Kelimeler sanki ağzından değil ellerinden dökülüyordu birer birer. Her biri o kadar can acıtıyordu ki iki dudak arasından çıktıklarına inanmak zordu. O narin, kırmızı dudaklarına baktığında güzellikten başka bir şey görmeyi beklemiyordu soğuğun etkisiyle çıkan buharla birlikte.
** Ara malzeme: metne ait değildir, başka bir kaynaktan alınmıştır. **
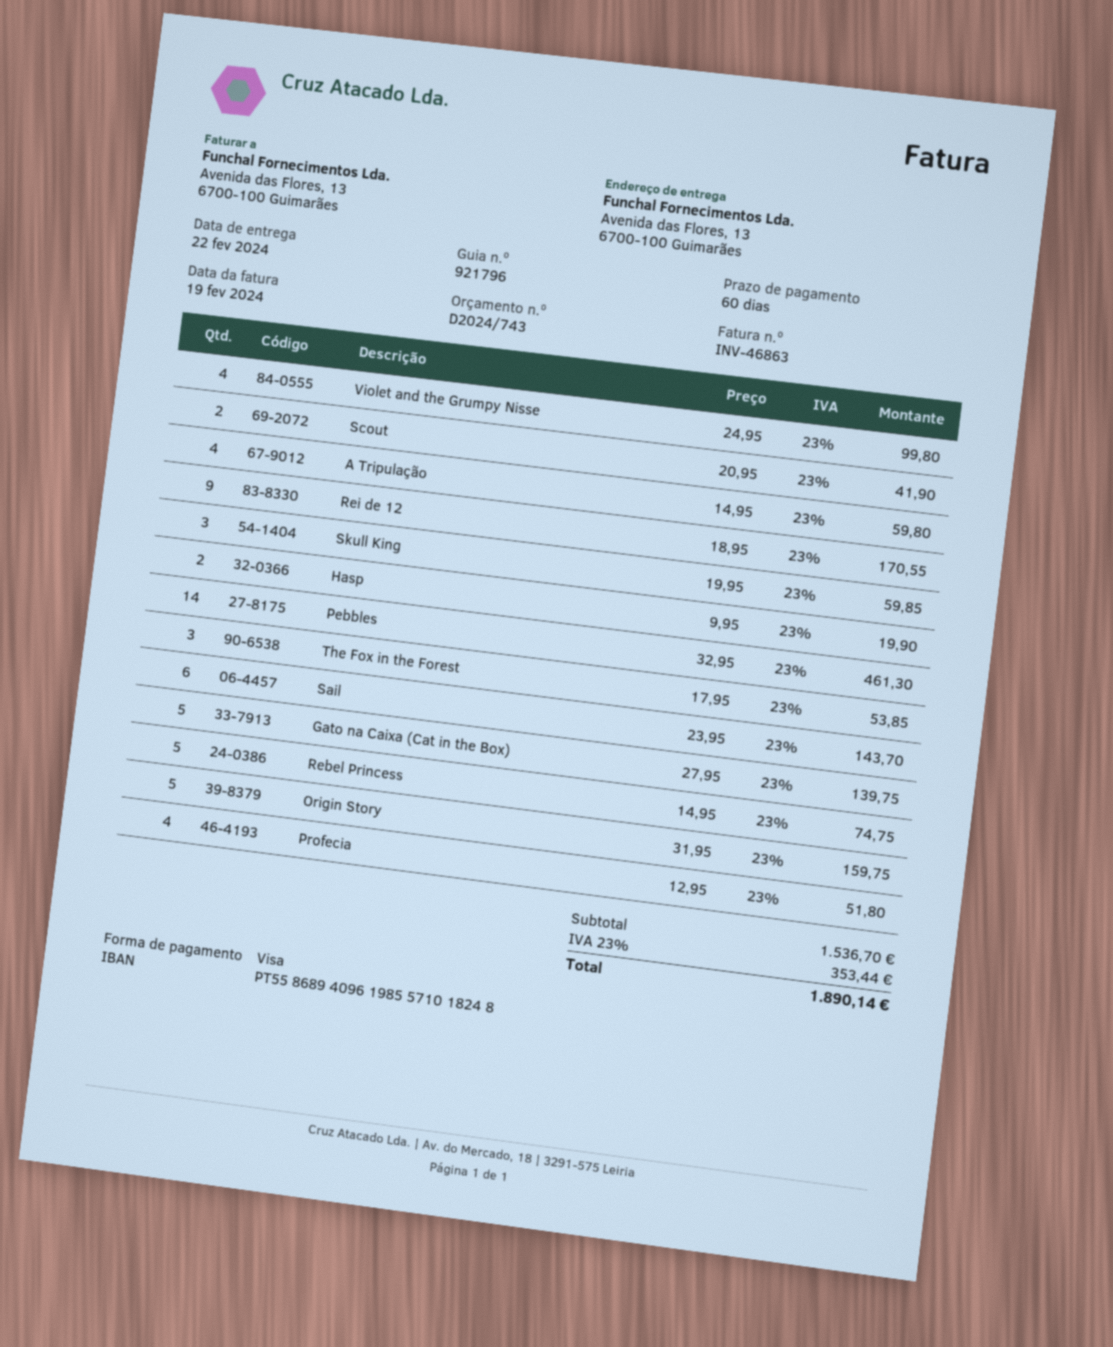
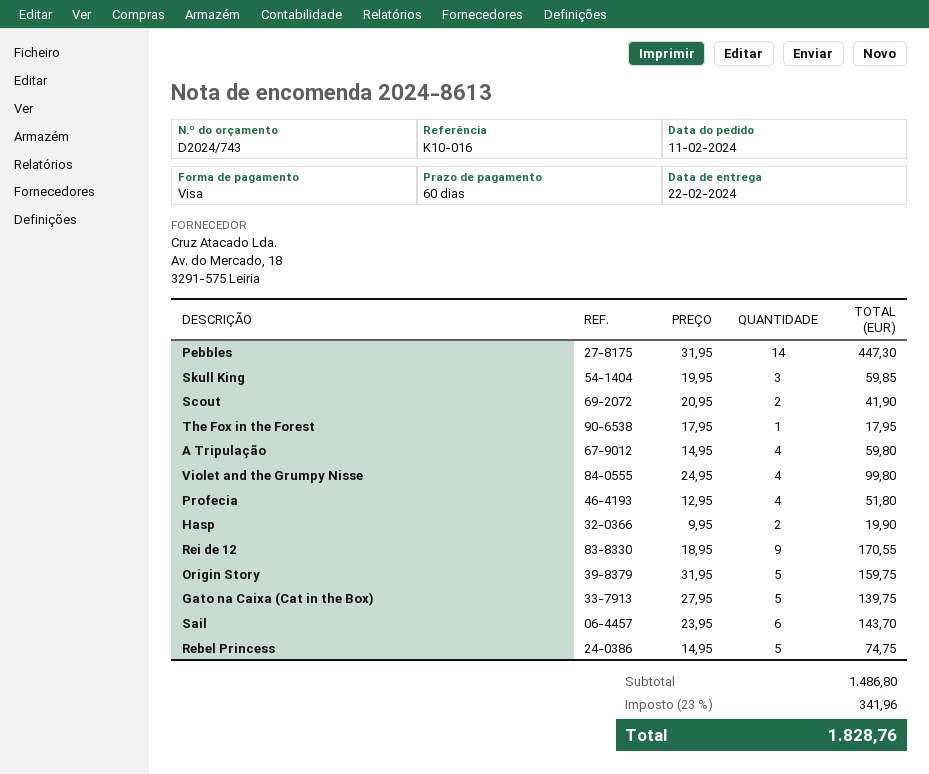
Pebbles: 14 x 32.95 = 461.30 -> 14 x 31.95 = 447.30
The Fox in the Forest: 3 x 17.95 = 53.85 -> 1 x 17.95 = 17.95
subtotal: 1536.70 -> 1486.80
tax: 23% = 353.44 -> 23% = 341.96
total: 1890.14 -> 1828.76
Gitmesinin gerekliliğine onu inandırabileceğini düşündüğü her şeyi bir bir ve her seferinde ne kadar da kalbini kırarak söylediğini fark etmiyordu. Aradığını bulamadığını anlatırken onun neden gözlerini dudaklarına dikmiş bakıyor oladuğuna dair hiçbir fikri yoktu.

Aradığını bulamamış. Aradığı o değilmiş demek. Bulduğunda aradığının yerine koyamamış bile.

Onu anlaması gerekiyordu. Herkesin hayalleri vardı. Emindi onun da olduğuna. Aradığına, hayalini kurduğuna ulaşamadıysa daha fazla kalmasının bir anlamı yoktu. Bir an önce gidip bulmalıydı onları. Üstelik burada bu halde hiç mutlu olmamıştı.

Mutlu olmamıştı. Hem de hiç. Bu kadar zaman onun için çaba göstermesinin hiçbir anlamı, değeri yoktu. Şimdi konuşurken ileri geri, yukarı aşağı hareket eden ellerinden fırlayan üzerine gelen kelimeleri görebiliyordu artık. Ellerinin kabalığını sıkı sıkı tutarken kendi ellerinin narinliği ile örtebileceğini düşünmüştü hep. Karşısında hızla kelimeleri savuran o ellerin sertliğini yumuşatacak hiçbir şey yoktu oysa şimdi.

Söylenecek her şeyi söylemenin, sessiz sedasız çekip gitmek yerine uzun uzun anlatmanın verdiği huzurla valizini eline almadan önce son bir kez derin bir nefes alarak onun yüzüne dokundu. Eli yanağında gezerken onun yüzündeki ifadeyi şeker isteyip de alamayan çocuklarınkine benzetti. Oysa elindeki tüm şekerini vermiş bir çocuktu o.